### What is required
Give the listing again, word for word, and let no picture into it.

### Dataset entries
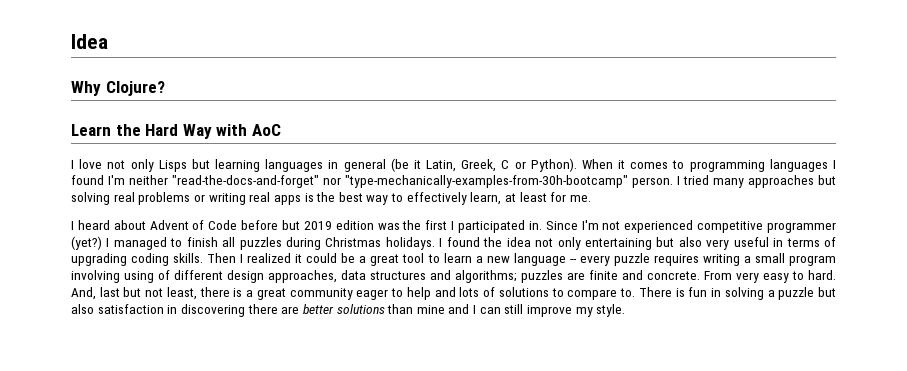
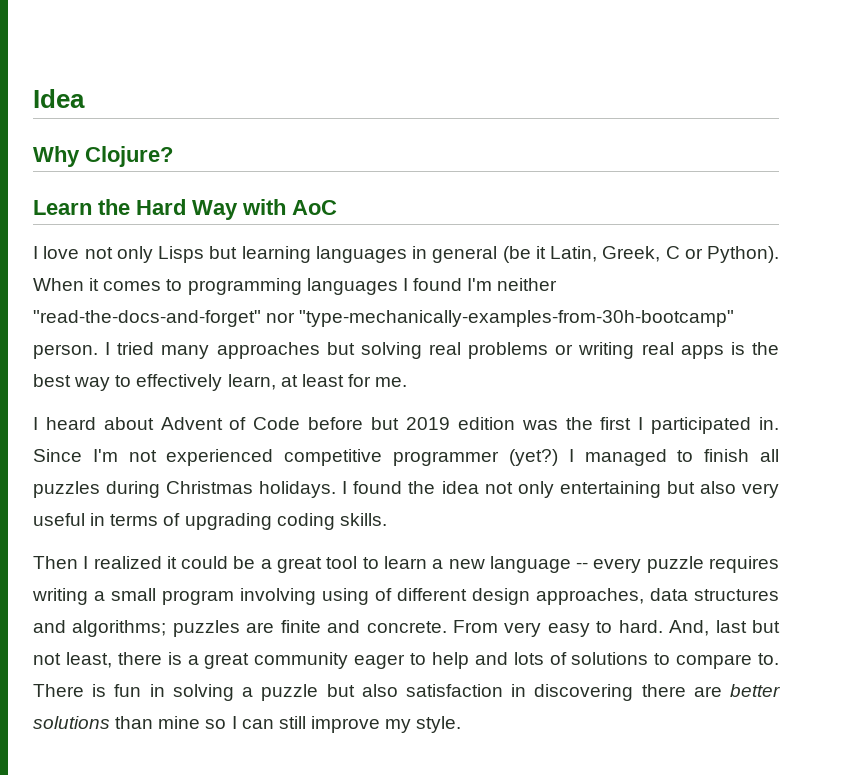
- I found the idea not only entertaining but also very useful in terms of upgrading coding skills. Then I realized it could be a great tool to learn a new language -- every puzzle requires writing a small program involving using of different design approaches, data structures and algorithms; puzzles are finite and concrete.
+ I found the idea not only entertaining but also very useful in terms of upgrading coding skills.
+ Then I realized it could be a great tool to learn a new language -- every puzzle requires writing a small program involving using of different design approaches, data structures and algorithms; puzzles are finite and concrete.
- There is fun in solving a puzzle but also satisfaction in discovering there are better solutions than mine and I can still improve my style.
+ There is fun in solving a puzzle but also satisfaction in discovering there are better solutions than mine so I can still improve my style.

### Solution to this exercise
- I found the idea not only entertaining but also very useful in terms of upgrading coding skills. Then I realized it could be a great tool to learn a new language -- every puzzle requires writing a small program involving using of different design approaches, data structures and algorithms; puzzles are finite and concrete.
+ I found the idea not only entertaining but also very useful in terms of upgrading coding skills.
+ Then I realized it could be a great tool to learn a new language -- every puzzle requires writing a small program involving using of different design approaches, data structures and algorithms; puzzles are finite and concrete.
- There is fun in solving a puzzle but also satisfaction in discovering there are better solutions than mine and I can still improve my style.
+ There is fun in solving a puzzle but also satisfaction in discovering there are better solutions than mine so I can still improve my style.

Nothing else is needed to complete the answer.